An isolated mansion, a family cloaked in fleeting riches and hushed voices, and a brave socialite drawn to expose their terrible secrets.
After receiving a frantic letter from her newly wed cousin begging to be saved from terrible doom, Mexico City’s most glamorous debutante and socialite, Noemí Taboada, heads to High Place, a distant house in the Mexican countryside. She doesn’t know what she’ll find at High Place, but she’s on a mission to find out if her cousin’s claims result from sickness or mistreatment from her new husband, a handsome yet mysterious Englishman.
Something doesn’t sit well with Noemí upon her arrival to High Place. The English family is inhospitable; their strict rules and hushed conversations make her suspicious. Ignoring any warnings to keep to herself, Noemí digs deeper to unearth the family’s secrets of violence and madness. She isn’t afraid of her cousin’s new husband, who is both menacing and alluring; nor of his father, the ancient patriarch with an unsettling fascination for Noemí.
But perhaps Noemí should be afraid. Afraid of the house that she may soon find impossible to ever leave.
Silvia Moreno-Garcia is one of my favorite authors. She delivers exceptional experiences across multiple genres, so when I saw she had written a Gothic Horror, I was beyond excited.

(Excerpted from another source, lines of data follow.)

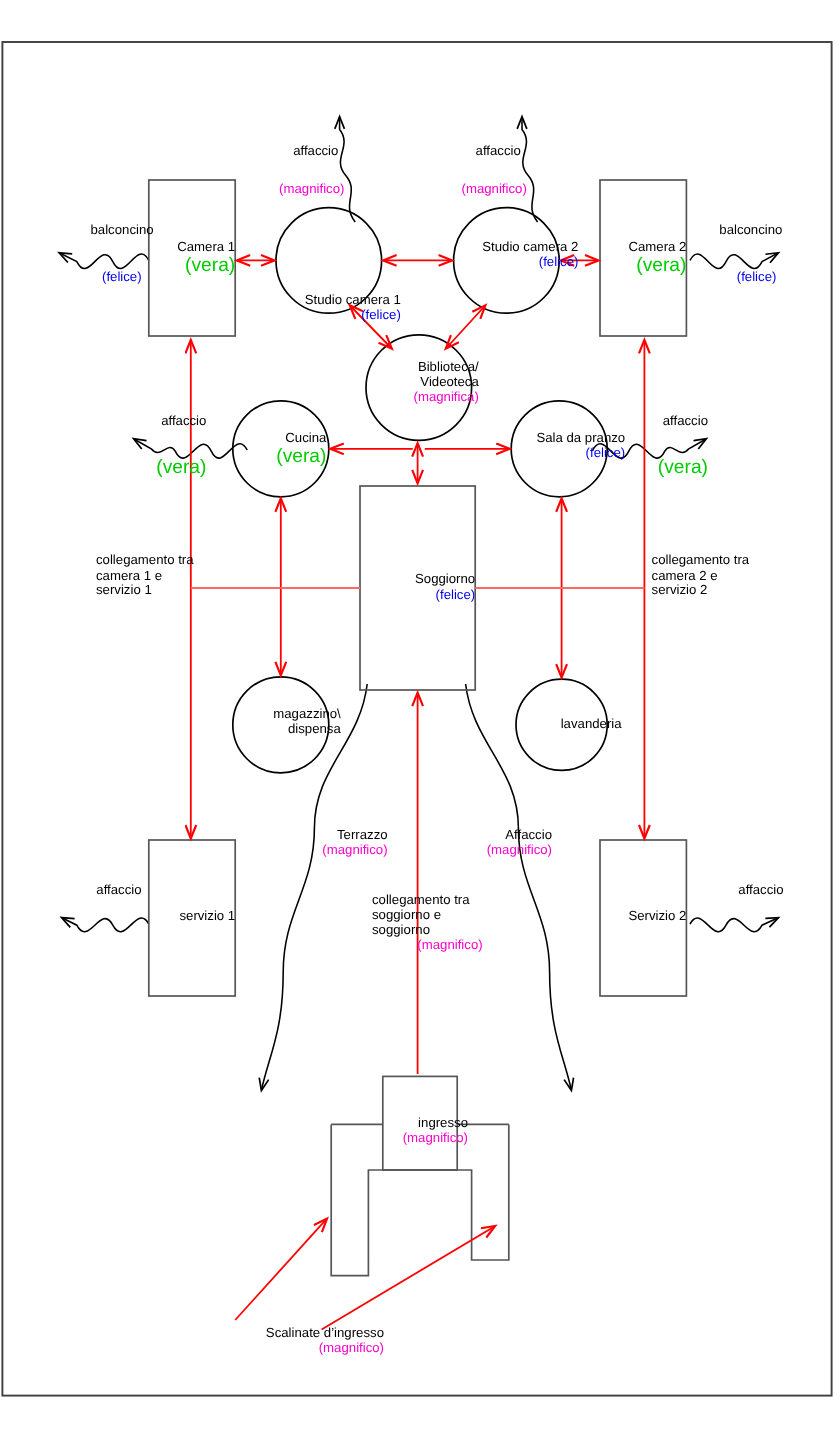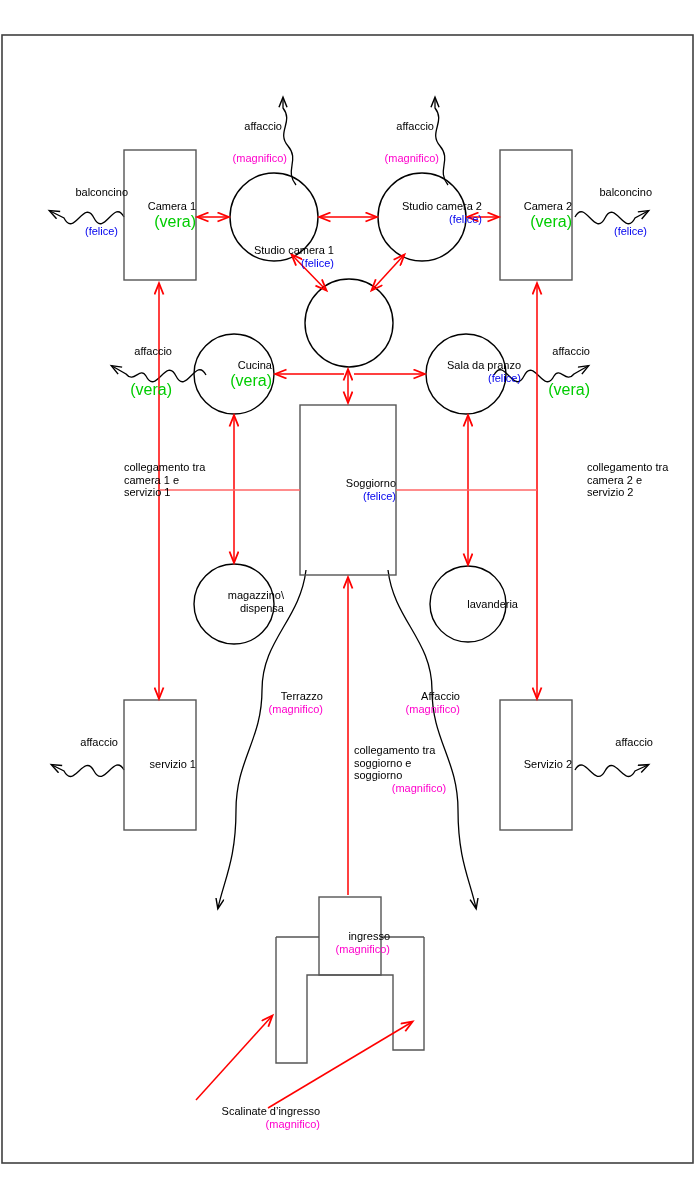--- a/index.html
+++ b/index.html
@@ -126,6 +126,11 @@
     <div class="t-green">(vera)</div>
   </div>
 
+  <div class="lbl" style="left:299px;top:300px;width:100px;">
+    <div class="t-name">Biblioteca/</div>
+    <div class="t-name">Videoteca</div>
+    <div class="t-mag">(magnifica)</div>
+  </div>
 
   <div class="lbl" style="left:172px;top:359px;width:100px;">
     <div class="t-name">Cucina</div>

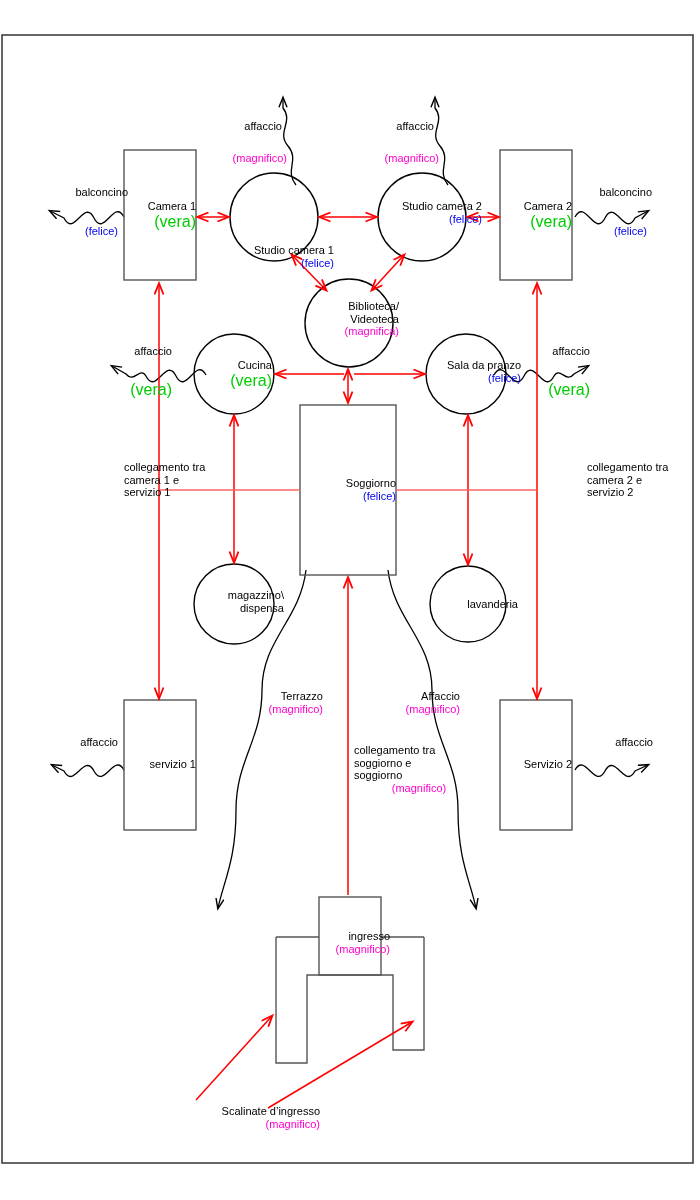--- a/index.html
+++ b/index.html
@@ -12,7 +12,7 @@
   .t-green{color:#00cc00;font-size:16px;}
   .t-mag{color:#ff00cc;font-size:11px;}
   .title{position:absolute;color:#000;font-size:19px;letter-spacing:.2px;white-space:nowrap;}
-  .lft{text-align:left;margin-left:44px;}
+  .lft{text-align:left;}
 </style>
 </head>
 <body>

Mexican Gothic has the air and scenery of Wuthering Heights with a lasting sense of fear from a Stephen King’s book. Once again, Moreno-Garcia gave us a cast of unique characters along with a championing protagonist who I couldn’t but root for from the start. It’s rare for me to get absorbed into a narrative in a way that I cannot stop thinking about it. Noemí and her misadventures followed me through my days and, when the sun went down, a sense of unease would settle in my chest. The horror is suggestive, unsettling, and ghastly, but it doesn’t feature excessive gore or torture. Nevertheless, High Place and its secrets gave me nightmares, and yet, I couldn’t stop reading.

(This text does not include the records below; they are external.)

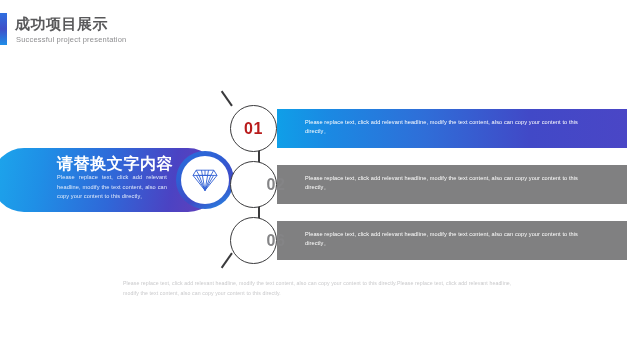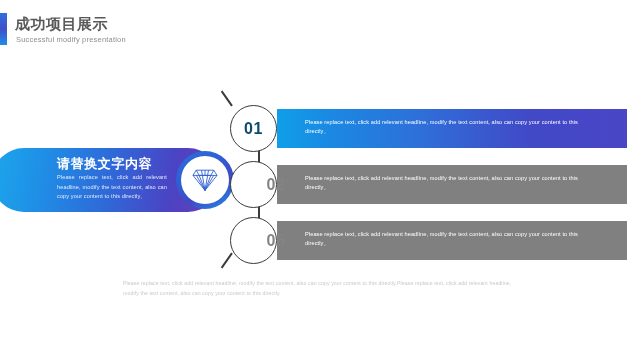--- a/index.html
+++ b/index.html
@@ -217,7 +217,7 @@
 
   <div class="header-accent"></div>
   <div class="header-title">成功项目展示</div>
-  <div class="header-sub">Successful modify presentation</div>
+  <div class="header-sub">Successful project presentation</div>
 
   <div class="left-panel"></div>
   <div class="left-panel-heading">请替换文字内容</div>

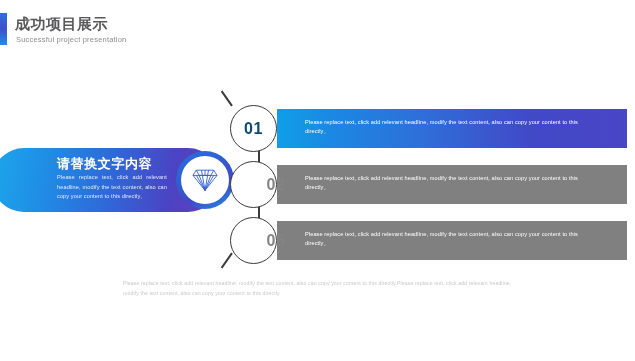--- a/index.html
+++ b/index.html
@@ -195,7 +195,7 @@
     letter-spacing: 0.5px;
     line-height: 16px;
   }
-  .num-blue { color: #0c4a6e; }
+  .num-blue { color: #b91c1c; }
   .num-grey { color: #848486; margin-left: 45px; }
 
   

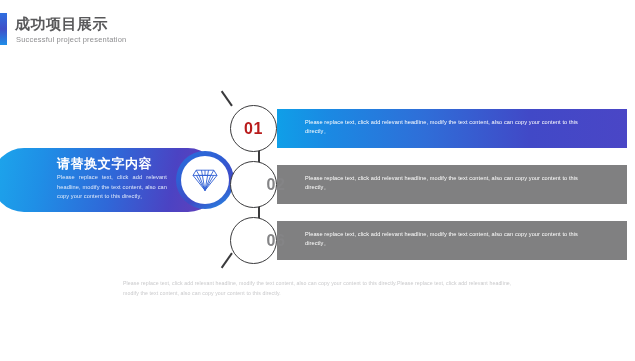--- a/index.html
+++ b/index.html
@@ -69,7 +69,7 @@
     left: 57px;
     top: 157px;
     width: 120px;
-    font-size: 13px;
+    font-size: 16px;
     font-weight: bold;
     color: #ffffff;
     letter-spacing: 0.6px;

I took this book with me on a trip to Mexico. One night, I fell asleep in my childhood home reading a specially unsettling chapter. I woke up at 3 AM to the incessant barking of the neighbor’s dogs. My mind went to the local tale of an apparition: a tall man, garbed in dark clothes, that calls out to pedestrians on the corner of my neighborhood. A fear of the supernatural I hadn’t felt since I was a child assaulted me and all I could think about was of Noemí and the horrors she was living in that mansion, sequestered up a foggy mountain.

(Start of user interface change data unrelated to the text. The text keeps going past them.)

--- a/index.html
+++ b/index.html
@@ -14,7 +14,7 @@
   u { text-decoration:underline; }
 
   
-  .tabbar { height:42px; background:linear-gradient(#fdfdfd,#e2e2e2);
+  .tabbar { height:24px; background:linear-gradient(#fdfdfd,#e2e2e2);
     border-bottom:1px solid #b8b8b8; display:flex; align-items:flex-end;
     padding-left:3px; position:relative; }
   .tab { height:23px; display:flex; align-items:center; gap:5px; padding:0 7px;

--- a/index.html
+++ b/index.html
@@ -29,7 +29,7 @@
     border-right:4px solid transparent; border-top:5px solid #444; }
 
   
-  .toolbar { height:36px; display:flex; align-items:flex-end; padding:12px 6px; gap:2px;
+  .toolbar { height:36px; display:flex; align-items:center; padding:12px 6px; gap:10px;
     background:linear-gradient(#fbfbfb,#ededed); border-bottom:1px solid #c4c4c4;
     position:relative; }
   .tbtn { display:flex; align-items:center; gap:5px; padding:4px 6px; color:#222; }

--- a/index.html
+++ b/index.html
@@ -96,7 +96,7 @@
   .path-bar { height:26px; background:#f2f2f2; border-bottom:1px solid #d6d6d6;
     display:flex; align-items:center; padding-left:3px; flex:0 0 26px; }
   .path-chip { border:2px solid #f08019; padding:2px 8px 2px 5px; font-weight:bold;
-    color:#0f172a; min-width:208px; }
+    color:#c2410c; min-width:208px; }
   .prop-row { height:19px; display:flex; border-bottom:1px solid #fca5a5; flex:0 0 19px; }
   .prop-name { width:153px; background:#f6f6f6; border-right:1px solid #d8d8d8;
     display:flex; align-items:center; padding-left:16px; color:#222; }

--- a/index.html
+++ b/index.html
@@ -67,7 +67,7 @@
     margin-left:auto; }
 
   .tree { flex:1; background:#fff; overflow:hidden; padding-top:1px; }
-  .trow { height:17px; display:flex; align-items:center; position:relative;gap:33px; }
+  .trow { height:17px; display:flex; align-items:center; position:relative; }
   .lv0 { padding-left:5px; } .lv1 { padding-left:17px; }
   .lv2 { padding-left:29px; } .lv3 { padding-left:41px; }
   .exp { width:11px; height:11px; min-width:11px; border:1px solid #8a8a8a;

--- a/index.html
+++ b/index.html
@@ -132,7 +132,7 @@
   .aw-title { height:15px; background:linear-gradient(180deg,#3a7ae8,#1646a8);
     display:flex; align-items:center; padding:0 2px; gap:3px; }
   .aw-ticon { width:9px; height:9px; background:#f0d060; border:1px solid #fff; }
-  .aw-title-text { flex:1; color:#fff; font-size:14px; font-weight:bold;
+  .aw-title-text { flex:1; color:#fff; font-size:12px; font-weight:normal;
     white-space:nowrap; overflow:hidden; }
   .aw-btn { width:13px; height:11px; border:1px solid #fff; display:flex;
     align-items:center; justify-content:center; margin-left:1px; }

I can’t pinpoint why exactly this book affected me so. Perhaps it was the closeness to my country and how well our culture is depicted in this read. Or perhaps it’s the fact that I saw a part of myself in Noemí, who learned rebellion as a young girl while muttering the rosary. I don’t know what it is, but this story has climbed to my favorite read of 2021 and I don’t see it climbing down any time soon.